Il 28 agosto del 1963, al Lincoln Memorial, in una Washington gremita, Martin Luther King teneva il celeberrimo discorso: “I have a dream“. Pronunciate dopo una lunga marcia di protesta – per il lavoro e la libertà -, quelle parole sono rimaste sospese, come se non avvertissero il bisogno di attecchire, ma di volare alte per arrivare oltre ogni confine.

«Io ho un sogno, che i miei quattro figli piccoli vivranno un giorno in una nazione dove non saranno giudicati per il colore della loro pelle, ma per ciò che la loro persona contiene. Io ho un sogno oggi!»

Oggi. Oggi 28 agosto 1963. Oggi 28 agosto 2020. 57 anni di progressi scientifici e tecnologici che hanno modificato il nostro modus vivendi, ma che evidentemente non hanno saputo influenzare l’incapacità di superare i limiti quelli veri, quelli che ancora, nonostante le lunghe battaglie, nonostante il dolore della storia, deridono e uccidono senza pietà.

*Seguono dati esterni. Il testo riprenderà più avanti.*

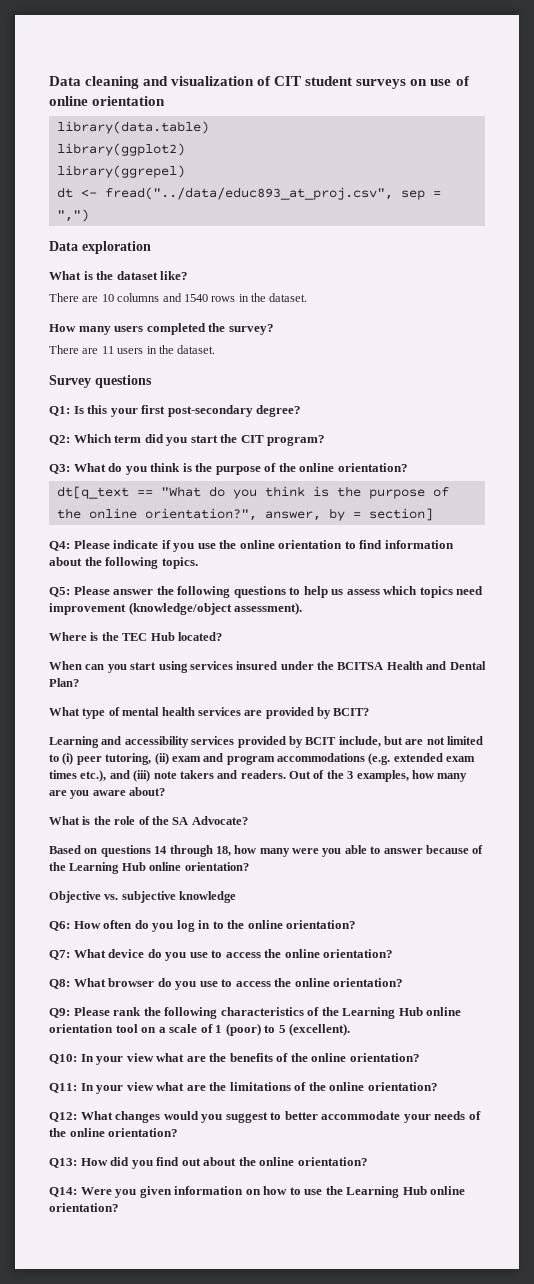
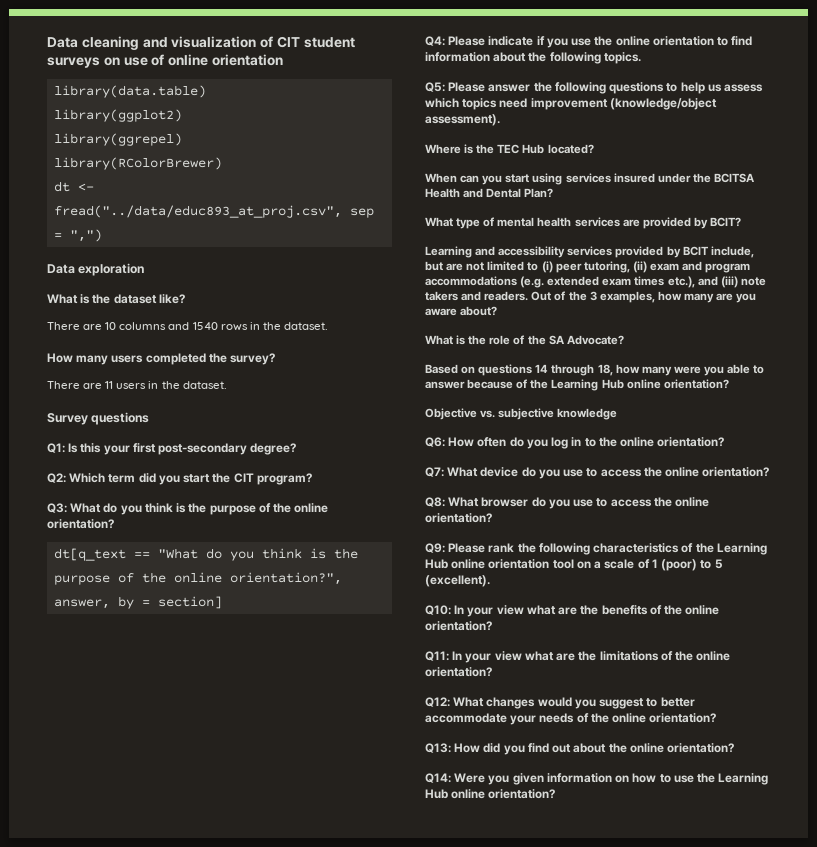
+ library(RColorBrewer)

Martin Luther King aveva un sogno, desiderava che gli esseri umani fossero banalmente considerati tali a prescindere dal colore che la loro pelle avesse. Una richiesta legittima, quasi ovvia; suscita incredulità pensare che si abbia avuto bisogno – e che lo sia abbia tuttora – di ribadire in modo così forte un concetto che dovrebbe considerarsi piena normalità. Bianco o nero. Bianco e nero.

Umani tutti: organi interni, ossa, legamenti, tendini, muscoli. Umani tutti. Martin Luther King al Lincoln Memorial stava dicendo esattamente questo: umani tutti. Eppure, nonostante le clonazioni, i farmaci, gli ologrammi, gli smartphone, la globalizzazione, oggi sui nostri social, in tendenza, c’è l’hashtag #blacklivesmatter. Oggi sulle prime pagine dei nostri giornali leggiamo i nomi di George Floyd e Jacob Blake. Oggi dobbiamo ancora una volta, con estrema incredulità, guardare al discorso di Martin Luther King quasi come si tratti di utopia. E forse, tristemente, lo è davvero.

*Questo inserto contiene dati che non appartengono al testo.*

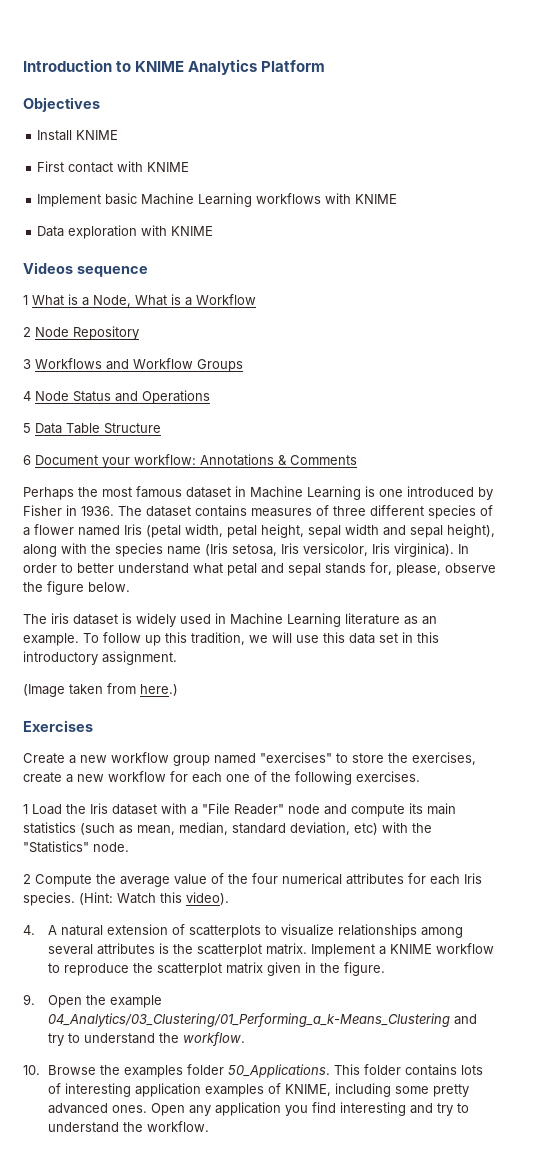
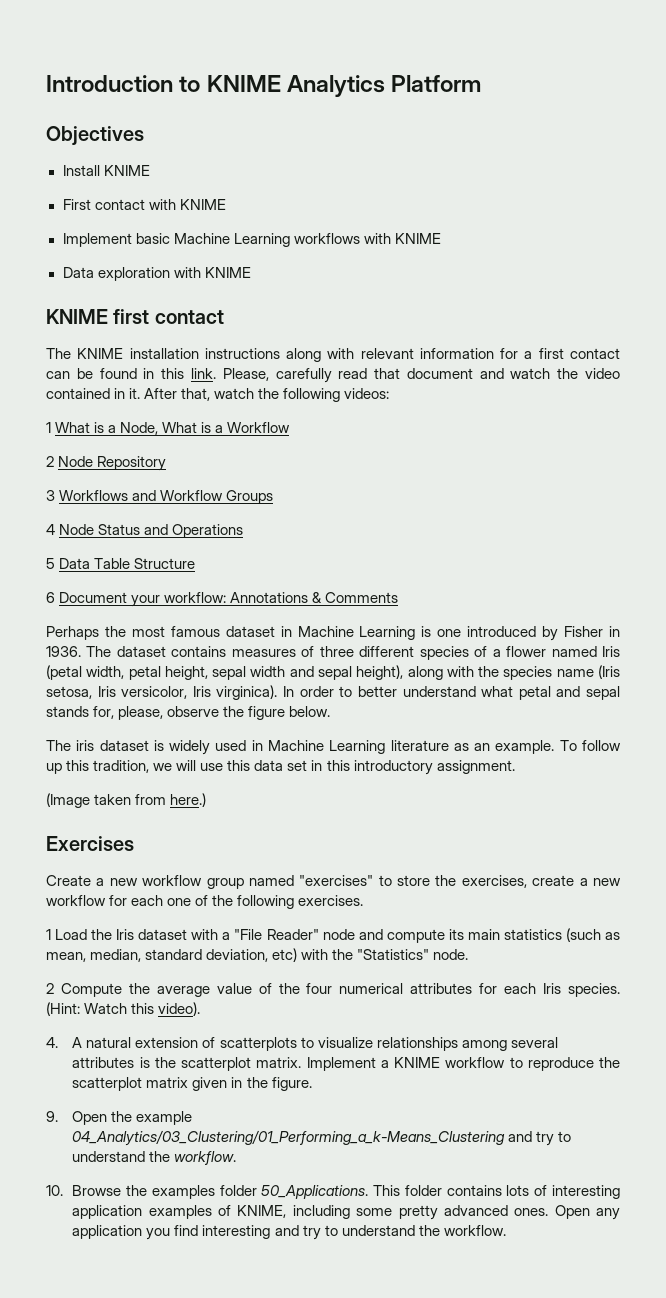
- Videos sequence
+ KNIME first contact
+ The KNIME installation instructions along with relevant information for a first contact can be found in this link. Please, carefully read that document and watch the video contained in it. After that, watch the following videos:

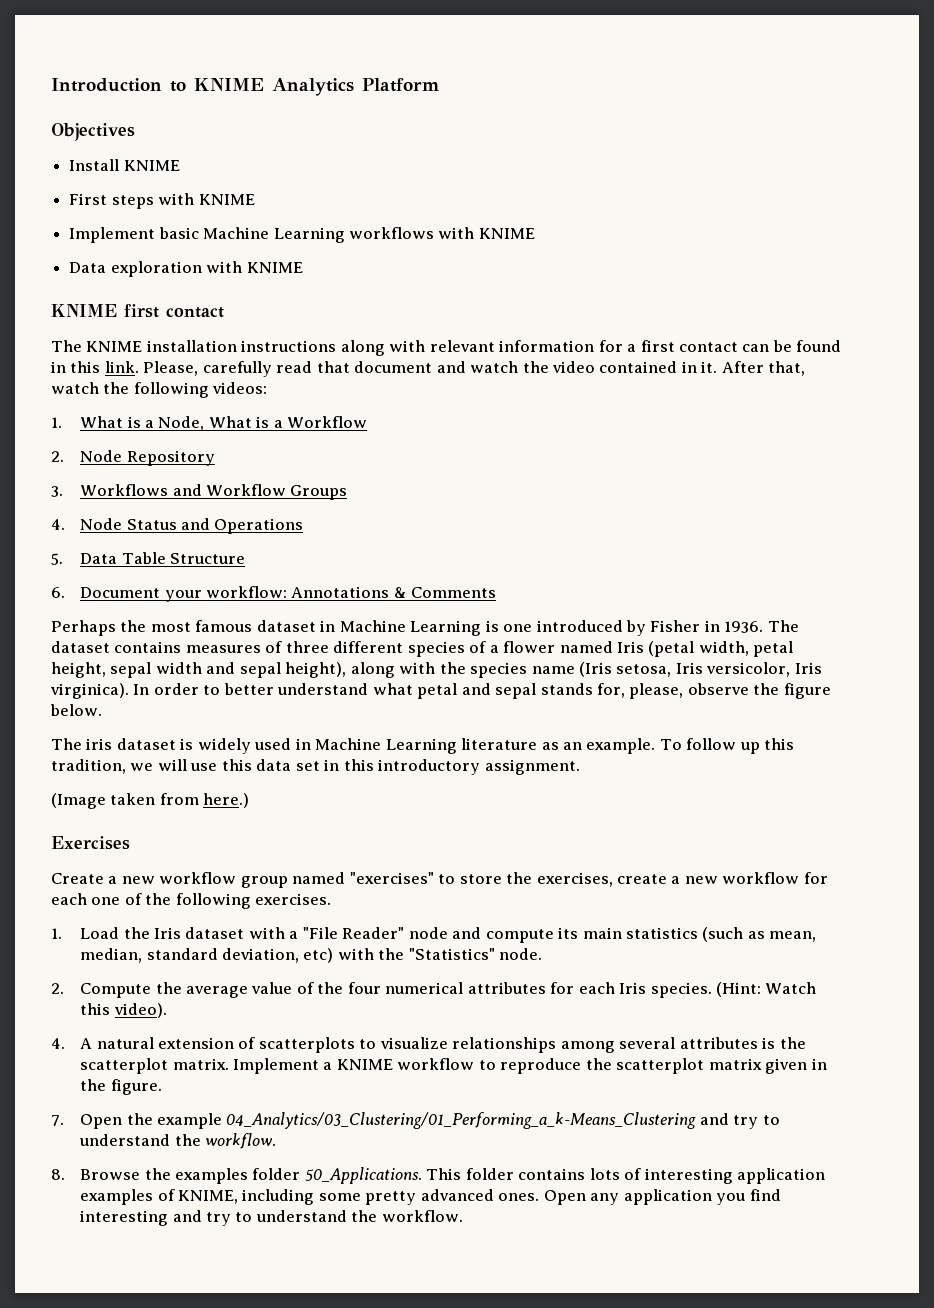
- First contact with KNIME
+ First steps with KNIME
- 1 What is a Node, What is a Workflow
+ 1. What is a Node, What is a Workflow
- 2 Node Repository
+ 2. Node Repository
- 3 Workflows and Workflow Groups
+ 3. Workflows and Workflow Groups
- 4 Node Status and Operations
+ 4. Node Status and Operations
- 5 Data Table Structure
+ 5. Data Table Structure
- 6 Document your workflow: Annotations & Comments
+ 6. Document your workflow: Annotations & Comments
- 1 Load the Iris dataset with a "File Reader" node and compute its main statistics (such as mean, median, standard deviation, etc) with the "Statistics" node.
+ 1. Load the Iris dataset with a "File Reader" node and compute its main statistics (such as mean, median, standard deviation, etc) with the "Statistics" node.
- 2 Compute the average value of the four numerical attributes for each Iris species.
+ 2. Compute the average value of the four numerical attributes for each Iris species.
- 9. Open the example 04_Analytics/03_Clustering/01_Performing_a_k-Means_Clustering and try to understand the workflow.
+ 7. Open the example 04_Analytics/03_Clustering/01_Performing_a_k-Means_Clustering and try to understand the workflow.
- 10. Browse the examples folder 50_Applications.
+ 8. Browse the examples folder 50_Applications.

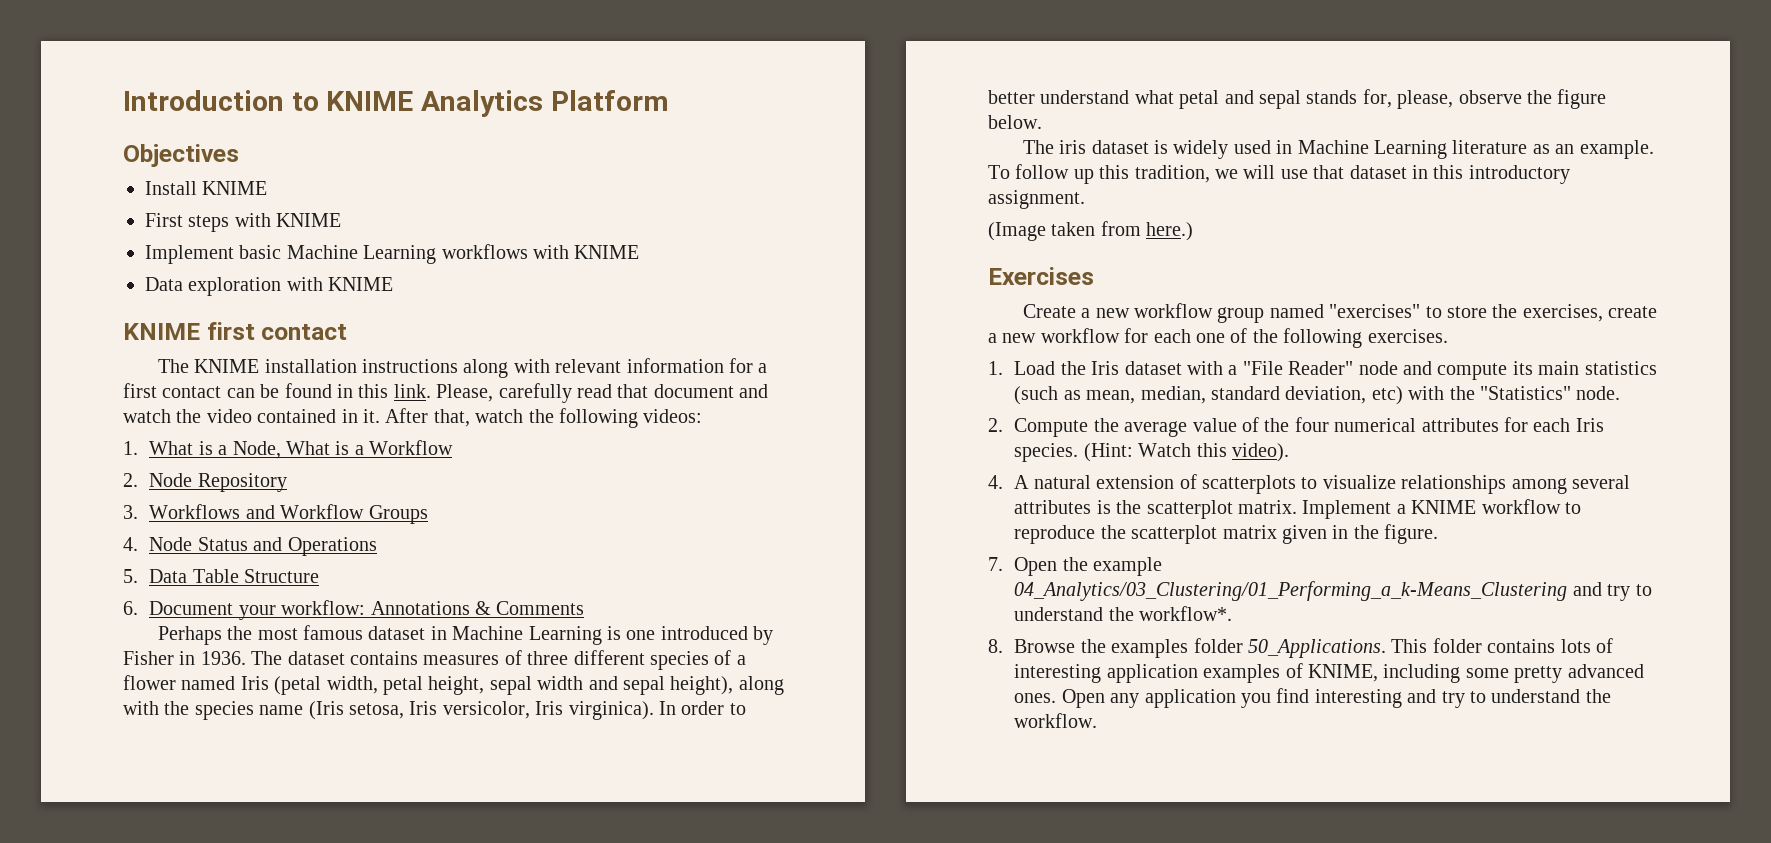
- To follow up this tradition, we will use this data set in this introductory assignment.
+ To follow up this tradition, we will use that dataset in this introductory assignment.
- 7. Open the example 04_Analytics/03_Clustering/01_Performing_a_k-Means_Clustering and try to understand the workflow.
+ 7. Open the example 04_Analytics/03_Clustering/01_Performing_a_k-Means_Clustering and try to understand the workflow*.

#blacklivesmatter: il fallimento dell’umanità 57 anni dopo “I have a dream”

Sì è un fallimento. Quando il mondo durante una pandemia deve scendere in piazza per reclamare diritti – che dovrebbero essere – imprescindibili, inalienabili, si parla di fallimento. Il volto di George Floyd mentre gli viene lentamente negato il respiro e gli spari alla schiena di Jacob Blake, attualmente paralizzato, non possono che definirsi un fallimento.

Dicevamo, all’inizio, che quelle parole di Martin Luther King non ne volevano saperne di tacere; volevano arrivare a tutti, indistintamente dallo stato, dalla nazione e dal continente. Loro degli uccelli liberi in volo, noi i cacciatori assetati di sangue che hanno ne arrestato la migrazione e le hanno zittite. Allora, perché tornino a urlare “libertà“, perché tornino a dire “uguaglianza“…

«Io ho un sogno, che i miei quattro figli piccoli vivranno un giorno in una nazione dove non saranno giudicati per il colore della loro pelle, ma per ciò che la loro persona contiene. Io ho un sogno oggi!»